1. The Fraudulent Transfer Claims Are Colorable... 863
2. The Second Requirement Is Satisfied When the Trustee Declines to Pursue an Avoidance Action Due to a Lack of Financial Resources and Such Avoidance Action Would Benefit the Estate ... 870
3. Plaintiffs’ Failure to Seek Prior Court Approval Is Not Fatal... 871
4. Kerwin’s Failure to Petition the Trustee Is Not Fatal... 873

E. It Is Appropriate to Hold the Bankruptcy Proceedings in Abeyance Until the State Litigation Is Resolved... 873

IV. Conclusion... 875

I. INTRODUCTION

This opinion addresses, inter alia, whether the Court may use its equitable power under § 105(a) to confer derivative standing upon a creditor in a Chapter 13 proceeding to avoid a. fraudulent transfer action under § 544(b) which would directly benefit the estate. After reviewing the purpose and form of Chapter 13 proceedings, the Court has concluded that, when a Chapter 13 trustee declines to' file an avoidance action which will directly benefit the estate because the Chapter 13 trustee has insufficient resources to pursue such action, the Court may use its equitable power under § 105(a) to confer derivative standing upon a creditor to file such action under § 544(b).

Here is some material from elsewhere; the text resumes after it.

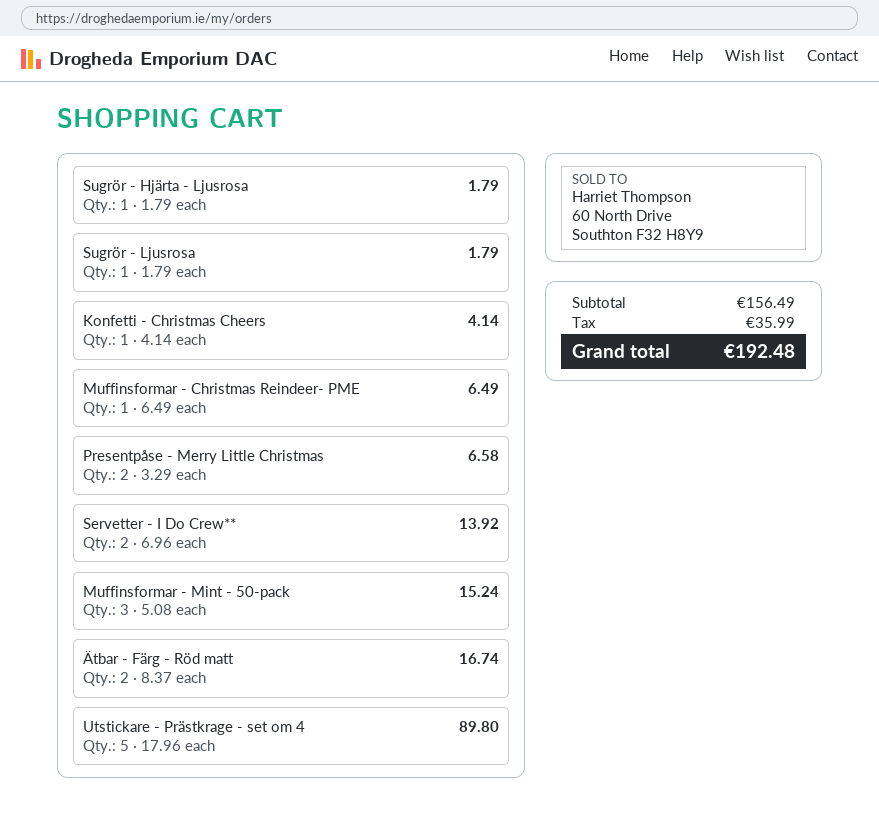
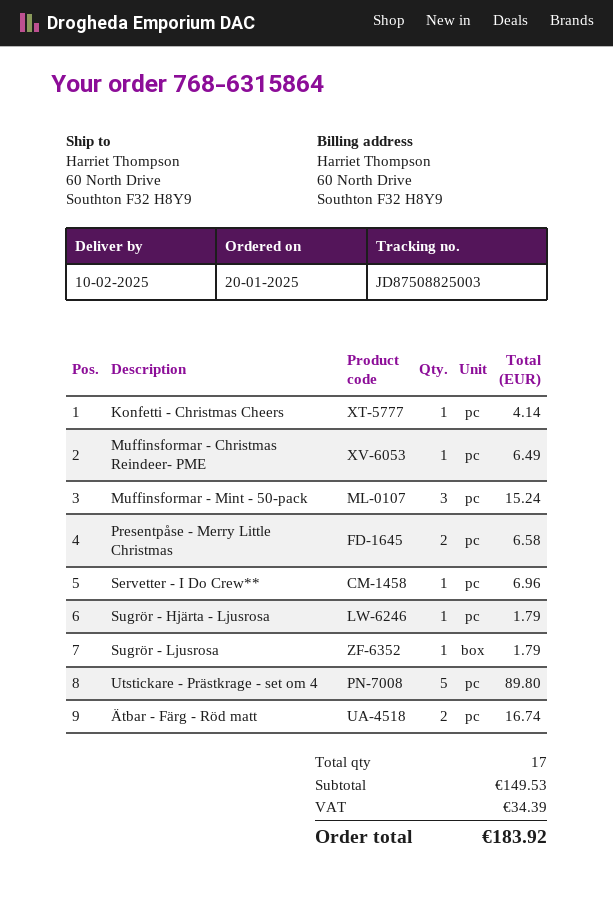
Servetter - I Do Crew**: 2 for 13.92 -> 1 for 6.96
subtotal: 156.49 -> 149.53
tax: 35.99 -> 34.39
total: 192.48 -> 183.92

II. FACTS AND PROCEDURAL HISTORY

Ryan Kerwin (“Kerwin”) and Xtreme Caged Combat (“XCC”) filed a trademark infringement action against Steven Rosen-blum (“Debtor”), Ofa Donaldson (“Donaldson”), and Extreme Cage Combat Fitness (“ECC Fitness” and collectively with the Debtor and Donaldson, “Trademark Defendants”) in the United States District Court for the Eastern District of Pennsylvania (“District Court”) on July 12, 2012 (“Trademark Litigation”). Debtor’s Answer to Mot. by Creditors, Ryan Kerwin and Xtreme Caged Combat, to “Hold Debtor’s Bankruptcy Proceedings in Abeyance” Ex. A (“Compl.”) ¶ 7.1 On August 13, 2014, a judgment (“Judgment”) was entered in favor of Kerwin and XCC against the Trademark Defendants in the amount of $76,800. Id. ¶ 12.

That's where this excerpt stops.